# Young Couple



## sba1 (Nov 22, 2009)

I'm 24 and my wife is 23. We were just married a little over 6 months ago. We've been dating before for about 6 years.

My wife is afraid we are little more than friends, and I can't completely disagree. I believe we love each other. We are compatible, we love to joke around and be together. She is great... pretty, funny, loving... all the things you'd want in a wife.

We can both picture having a family some day. She would make a great mother. I could see us living in a house with kids taking them to football practice or dance recitals and living the american dream (whatever that is).

I am so scared.
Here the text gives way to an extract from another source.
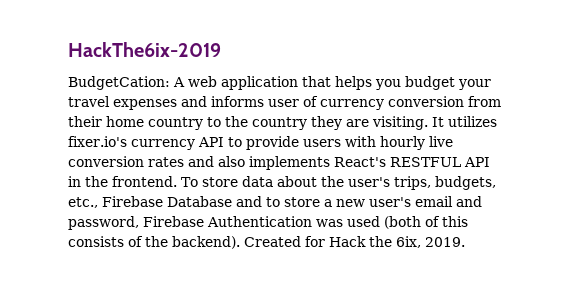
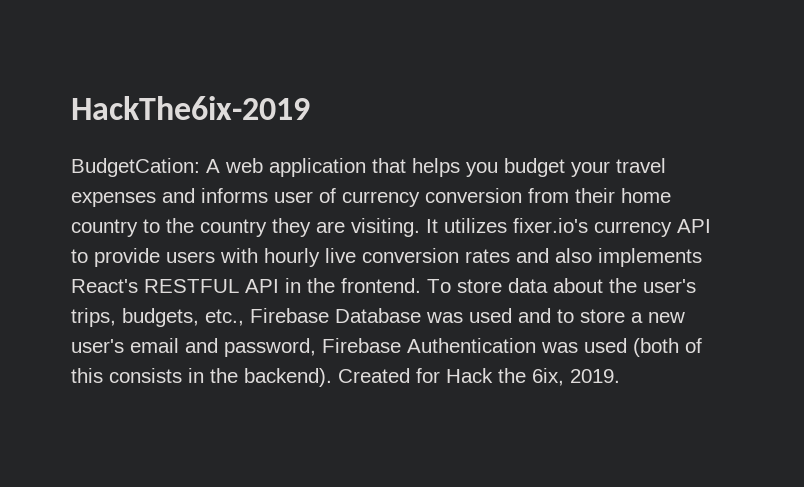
- To store data about the user's trips, budgets, etc., Firebase Database and to store a new user's email and password, Firebase Authentication was used (both of this consists of the backend).
+ To store data about the user's trips, budgets, etc., Firebase Database was used and to store a new user's email and password, Firebase Authentication was used (both of this consists in the backend).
We are talking about counseling/separation/divorce/sticking it out.

I want to convince myself that this is just a normal young couple/new marriage problem and that if I believe it can be fixed that it can be fixed.

I don't know what I expect from this forum, but I didn't know what else to do and feel helpless.

Thanks for listening.

~sba1


----------



## YoungMilitarySpouse (Apr 9, 2009)

Hi sba1
Im sorry no one has responded to you yet. I guess thats not helping the situation.
I see exactly what you're saying...my ex and I are divorced but we get along great. Were really good friends and I can talk to him easier than anyone. I like telling him things and spending time with him. And we definately love each other and care. But at the same time, marriage is more. Marriage is part feeling and emotion and part decision. You have to decide that youre going to be committed to this person. Youre going to be a team. Youre going to stick out the hard times. That youre done with other people

So: are you done with other people? can you stick out the hard times with this person?

Doesn't sound like there are any major problems going on, so if anything I would suggest a little time apart. See how your lives are without each other. 

Good luck- hope I helped!


----------